Surface degradation process affected by heterogeneity in nano-titanium dioxide filled acrylic urethane coatings under accelerated UV exposure

Abstract

The objective of this study was to investigate the effect of nanoparticle dispersion on surface morphological changes and degradation process in polymeric coatings during exposure to ultraviolet (UV) radiation. Three types of nano-titanium dioxide (nano-TiO2) were selected and dispersed into acrylic urethane (AU) coating to generate degrees of nanoparticle dispersion states. Two accelerated exposure conditions: wet (30 °C and 75% relative humidity (RH)) and dry (30 °C and 0% RH), were selected.
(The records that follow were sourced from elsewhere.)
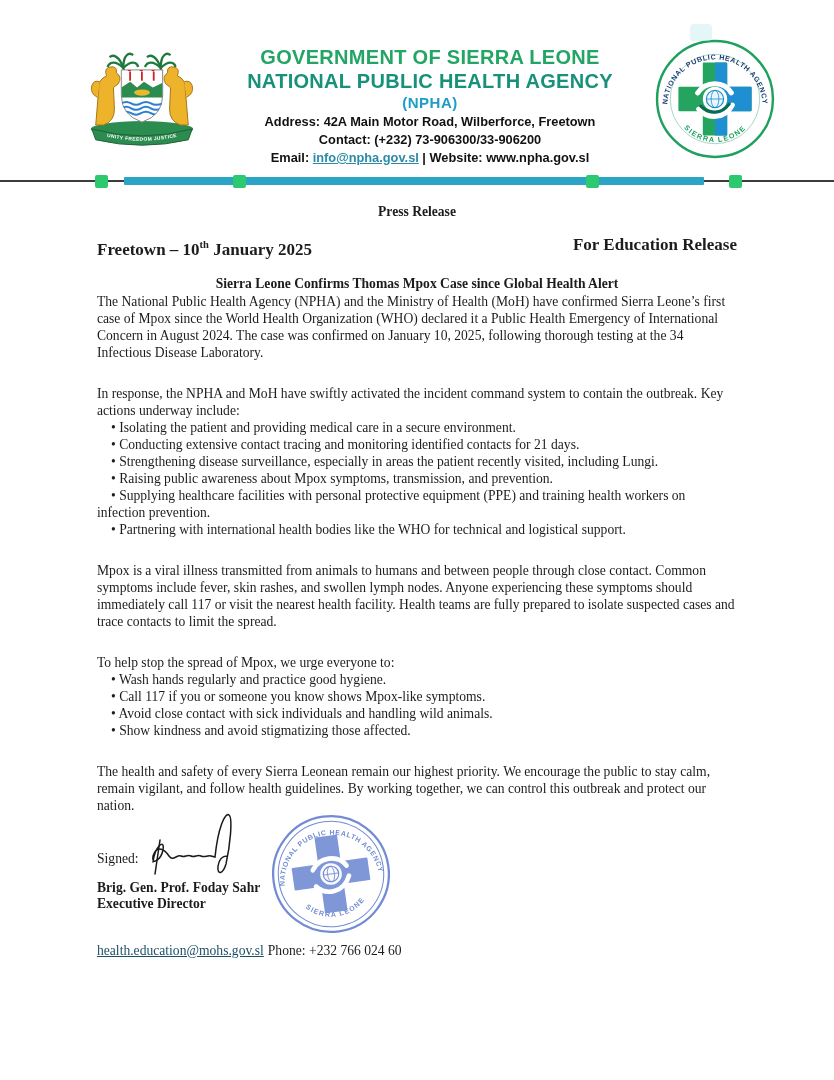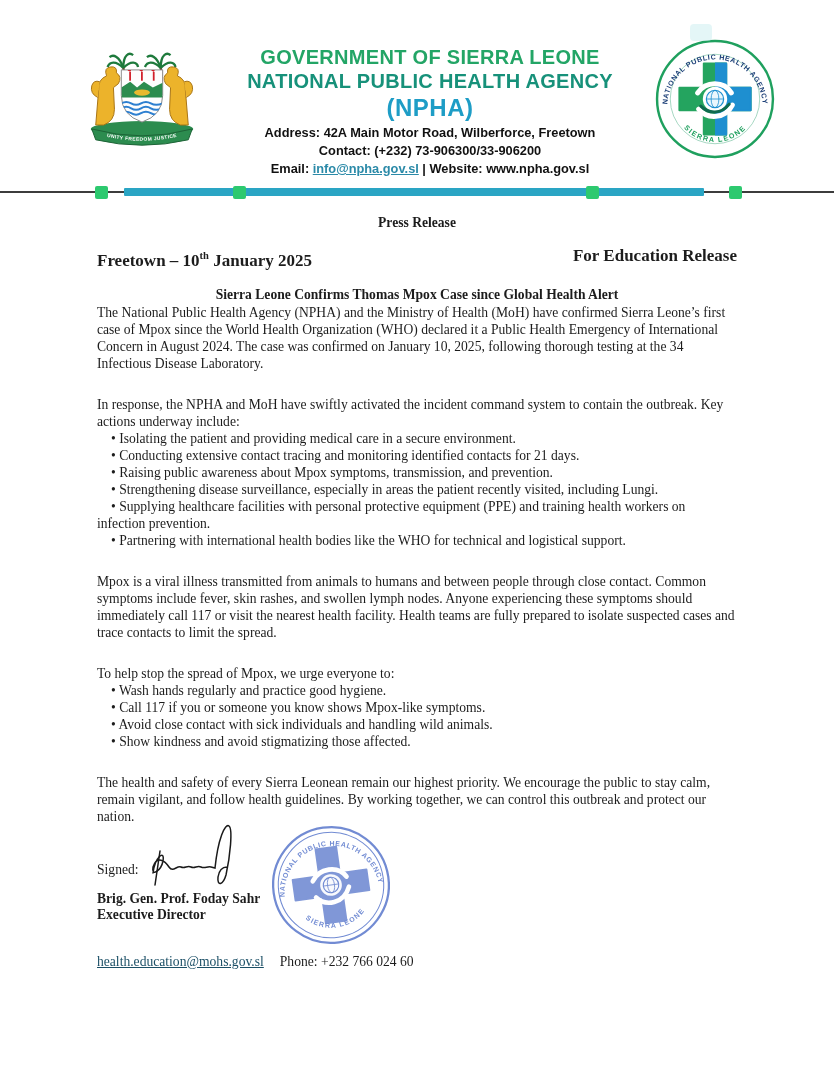--- a/index.html
+++ b/index.html
@@ -21,21 +21,21 @@
   }
   .coat { flex: 0 0 auto; }
   .org-block {
     flex: 1 1 auto;
     text-align: center;
     font-family: "Liberation Sans", sans-serif;
     padding-top: 8px;
   }
   .org-line1 { font-size: 20px; font-weight: 800; letter-spacing: .3px; color: #23a566; }
   .org-line2 { font-size: 20px; font-weight: 800; letter-spacing: .3px; color: #17917a; margin-top: 1px; }
-  .org-line3 { font-size: 24px; font-weight: 800; letter-spacing: .5px; color: #1e9dc6; margin-top: 1px; }
+  .org-line3 { font-size: 15px; font-weight: 800; letter-spacing: .5px; color: #1e9dc6; margin-top: 1px; }
   .addr-line { font-size: 12.8px; font-weight: 700; color: #111; margin-top: 3px; }
   .addr-line a { color: #2b8aa8; text-decoration: underline; font-weight: 700; }
   .right-logo { flex: 0 0 auto; position: relative; }
   .ghost-square {
     position: absolute; left: 690px; top: 24px;
     width: 22px; height: 17px; background: #cdeef0;
     border-radius: 4px; opacity: .55;
   }
 
   
@@ -70,21 +70,21 @@
   .sig-svg { position: absolute; left: 42px; top: -14px; }
   .stamp-svg { position: absolute; left: 172px; top: -12px; opacity: .86; transform: rotate(-8deg); }
   .sig-name { position: absolute; left: 0; top: 56px; font-weight: 700; line-height: 16.5px; }
 
   
   .media { margin-top: 14px; }
   .media-line1 { text-align: justify; text-align-last: justify; }
   .media-line2 { margin-top: 1px; }
   .media-label { font-weight: 700; }
   .media a { color: #1b4f66; text-decoration: underline; }
-  .phone { margin-left: 16px; text-align: right; }
+  .phone { margin-left: 4px; text-align: right; }
 </style>
 </head>
 <body>
 
 <div class="page">
 
   <header class="letterhead">
 
     <svg class="coat" width="128" height="114" viewBox="0 0 130 115">
       <defs>
@@ -209,22 +209,22 @@
     </div>
 
     <p class="center bold headline">Sierra Leone Confirms Thomas Mpox Case since Global Health Alert</p>
 
     <p class="tight">The National Public Health Agency (NPHA) and the Ministry of Health (MoH) have confirmed Sierra Leone’s first case of Mpox since the World Health Organization (WHO) declared it a Public Health Emergency of International Concern in August 2024. The case was confirmed on January 10, 2025, following thorough testing at the 34 Infectious Disease Laboratory.</p>
 
 
     <p>In response, the NPHA and MoH have swiftly activated the incident command system to contain the outbreak. Key actions underway include:</p>
     <div class="bullet">• Isolating the patient and providing medical care in a secure environment.</div>
     <div class="bullet">• Conducting extensive contact tracing and monitoring identified contacts for 21 days.</div>
+    <div class="bullet">• Strengthening disease surveillance, especially in areas the patient recently visited, including Lungi.</div>
     <div class="bullet">• Raising public awareness about Mpox symptoms, transmission, and prevention.</div>
-    <div class="bullet">• Strengthening disease surveillance, especially in areas the patient recently visited, including Lungi.</div>
     <div class="bullet">• Supplying healthcare facilities with personal protective equipment (PPE) and training health workers on infection prevention.</div>
     <div class="bullet">• Partnering with international health bodies like the WHO for technical and logistical support.</div>
 
     <p>Mpox is a viral illness transmitted from animals to humans and between people through close contact. Common symptoms include fever, skin rashes, and swollen lymph nodes. Anyone experiencing these symptoms should immediately call 117 or visit the nearest health facility. Health teams are fully prepared to isolate suspected cases and trace contacts to limit the spread.</p>
 
     <p>To help stop the spread of Mpox, we urge everyone to:</p>
     <div class="bullet">• Wash hands regularly and practice good hygiene.</div>
     <div class="bullet">• Call 117 if you or someone you know shows Mpox-like symptoms.</div>
     <div class="bullet">• Avoid close contact with sick individuals and handling wild animals.</div>
     <div class="bullet">• Show kindness and avoid stigmatizing those affected.</div>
Attenuated total reflectance-Fourier transform infrared spectroscopy (ATR-FTIR) was used to monitor surface chemical degradation. Laser scanning confocal microscopy (LSCM) was used to characterize nanoparticle dispersion and surface/subsurface morphological changes in the AU coatings during UV exposure. For a given nanoparticle, similar surface morphological changes of the coatings indicated the similar degradation processes under the wet and dry conditions, but the degradation was faster under the wet condition. Surface morphological changes were closely related to the nanoparticle dispersion in three coatings, and the heterogeneity in nanoparticle dispersion significantly affects the degradation process and dominates the degradation patterns.